Na turnê Bieber estará apresentando algo mais adulto em “Believe”, um passo crucial, enquanto ele tenta fazer a transição de ídolo teen para o ícone adulto. “Não é realmente uma transição, é só abrir as portas”, ele insiste. “Eu estou tentando fazer a música que é um pouco mais madura e que possa apelar a todas as idades, e eu não quero perder meus fãs mais jovens.”
Alguns comparam este modelo com o de outro Justin Timberlake-, um crossover estrela menino ex-banda com tendências capitalistas de risco. Da mesma forma Bieber está tendo atuando mais a sério, e anda planejando estar com Mark Wahlberg em um filme de basquete no próximo ano. Mas Bieber mantém há apenas um modelo: Michael Jackson, que se viu uma criança entrando ao estatuto de ícone. Inspirado pelo Rei do Pop , ele diz que inclui um componente de caridade em cada negócio. “As pessoas fazem muito bem com a compra de 20 CDs de Michael Jackson, porque ele foi e fez coisas boas.”
Não é coincidência que Bieber foi com Phillips da AEG, parceiro de longa data de Jackson, para promover sua turnê. O mesmo vale para sua escolha de Jerkins como produtor do álbum. No primeiro dia fomos para o estúdio, Jerkins jogou ele nas filmagens de Jackson na cabine de gravação; Bieber assistu duas vezes. “Há algo sobre Justin, ele tem esse efeito que me lembra de Michael,” diz Jerkins. “Não é apenas música, é tudo, é seu espírito, sua personalidade.”

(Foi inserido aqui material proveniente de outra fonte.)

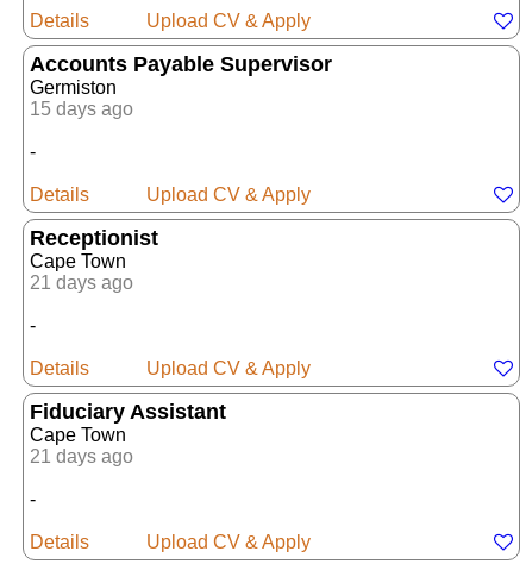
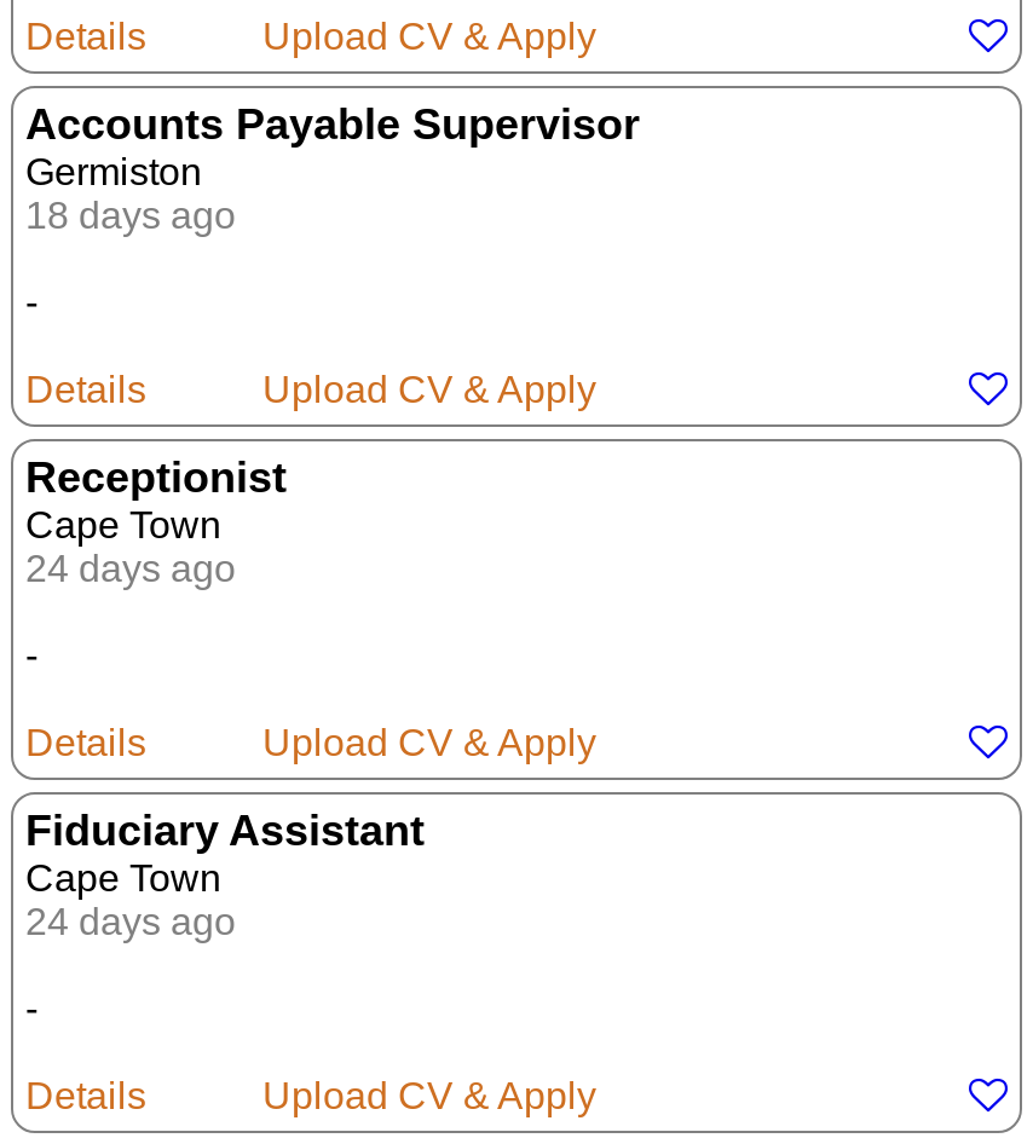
[30,99,133,119] 15 days ago -> [25,195,236,237] 18 days ago
[30,273,133,293] 21 days ago -> [25,549,236,590] 24 days ago
[30,447,133,467] 21 days ago -> [25,902,236,943] 24 days ago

E por que não? Jackson foi a estrela-gênero que define a descoberta de sua geração de mídia, a MTV. Bieber tem uma reivindicação legítima sobre a mídia social coroa (sobre Lady Gaga, Bieber é indiferente: “Ela não tem fãs online antes que ela tivesse fãs mainstream”). E assim como o investimento de Jackson era a coisa que ele compreendeu melhor o catálogo dos Beatles, talvez algum dia Bieber não vai viver bem com as músicas que ele canta, mas deixará ele comprar algo.